• [Task material]:
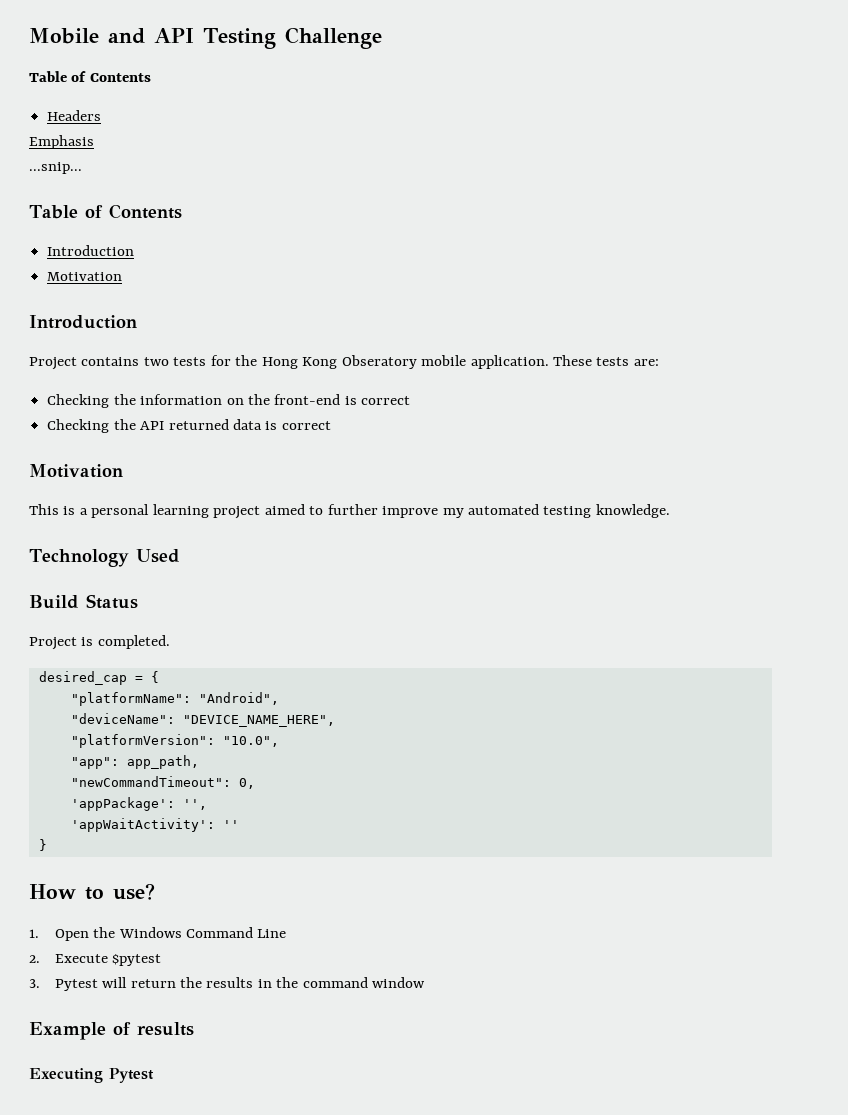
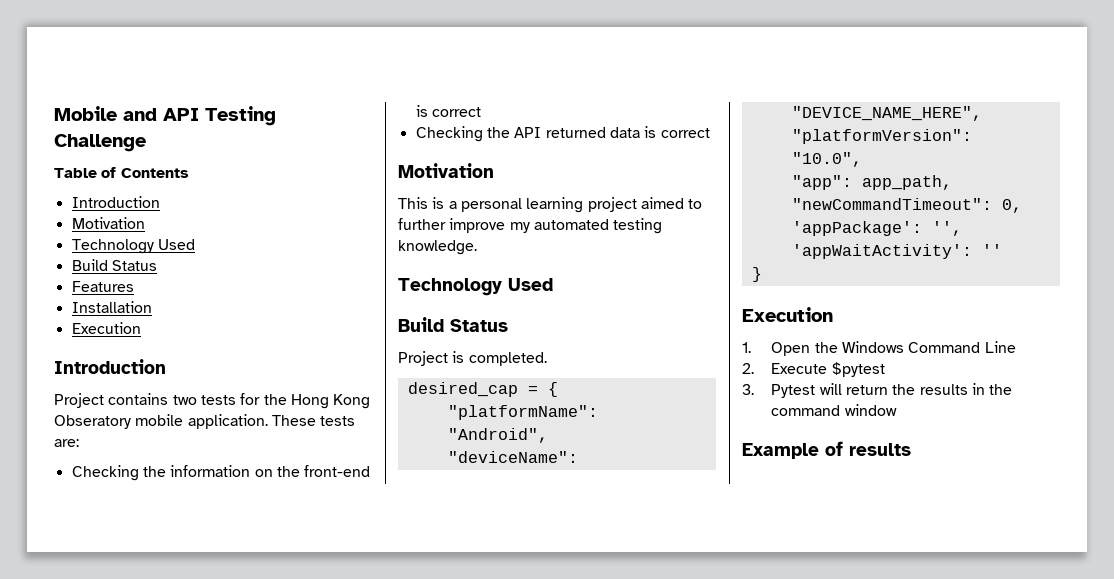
  Mobile and API Testing Challenge
- Table of Contents
- Headers
- Emphasis
- ...snip...
  Table of Contents
  Introduction
  Motivation
+ Technology Used
+ Build Status
+ Features
+ Installation
+ Execution
  }
- How to use?
+ Execution
- Executing Pytest

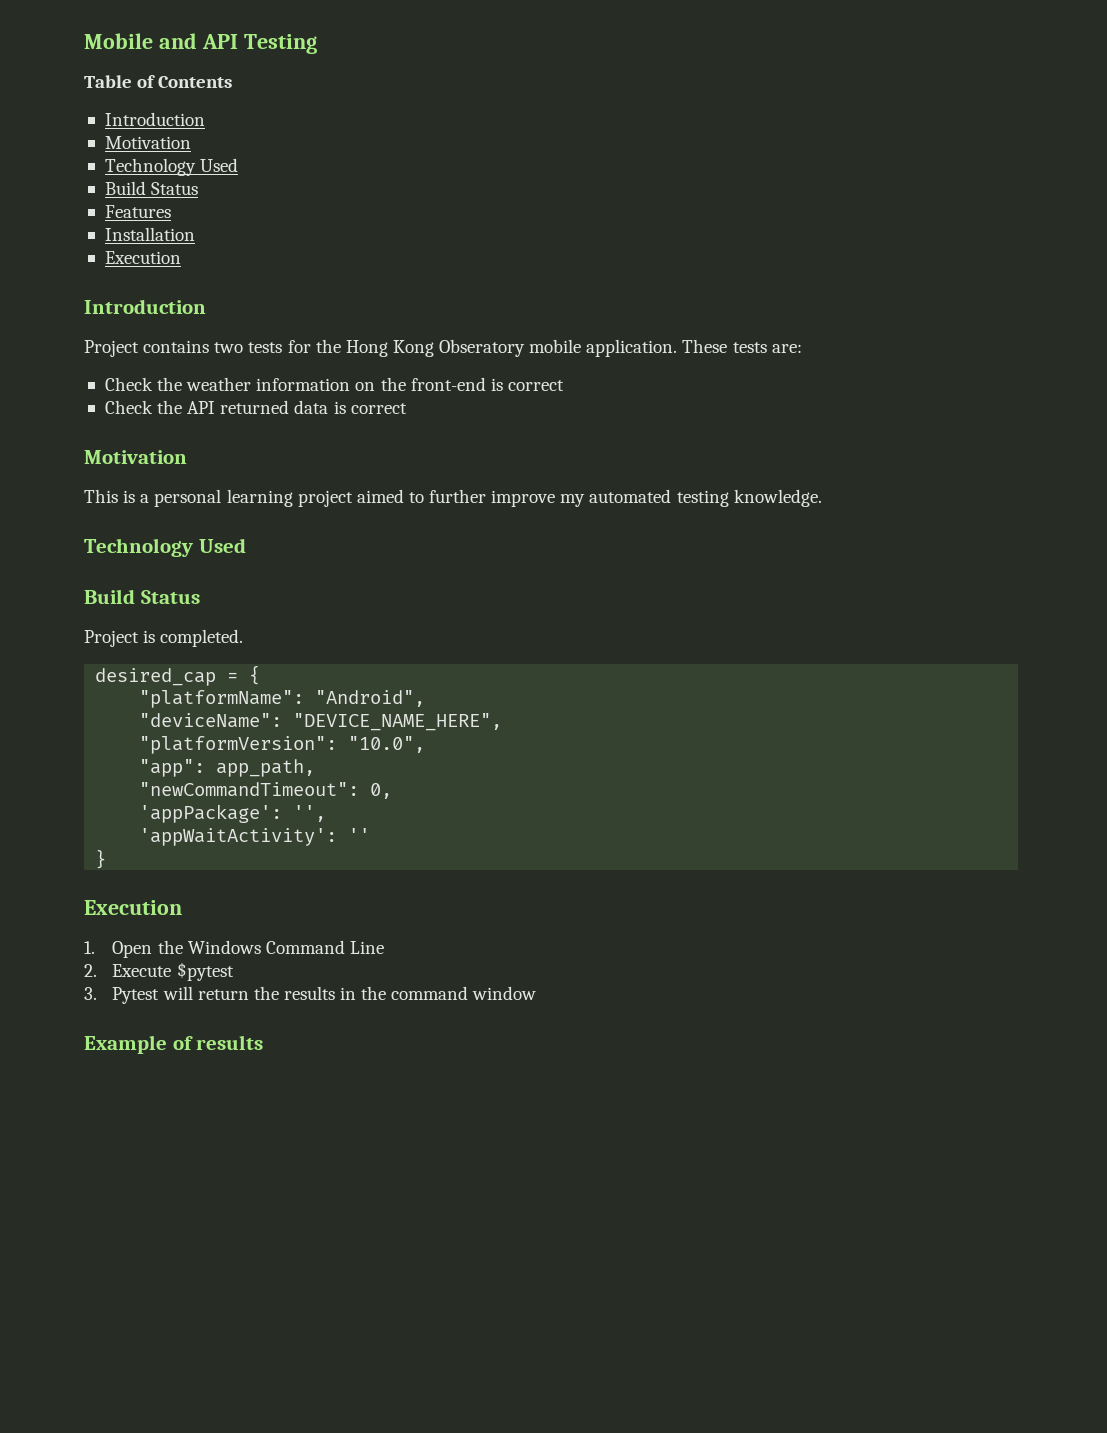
- Mobile and API Testing Challenge
+ Mobile and API Testing
- Checking the information on the front-end is correct
+ Check the weather information on the front-end is correct
- Checking the API returned data is correct
+ Check the API returned data is correct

• [Work request]: Give the number of lines in the listing above where the word "Contents" appears, and nothing else.

• [Solution below]: 2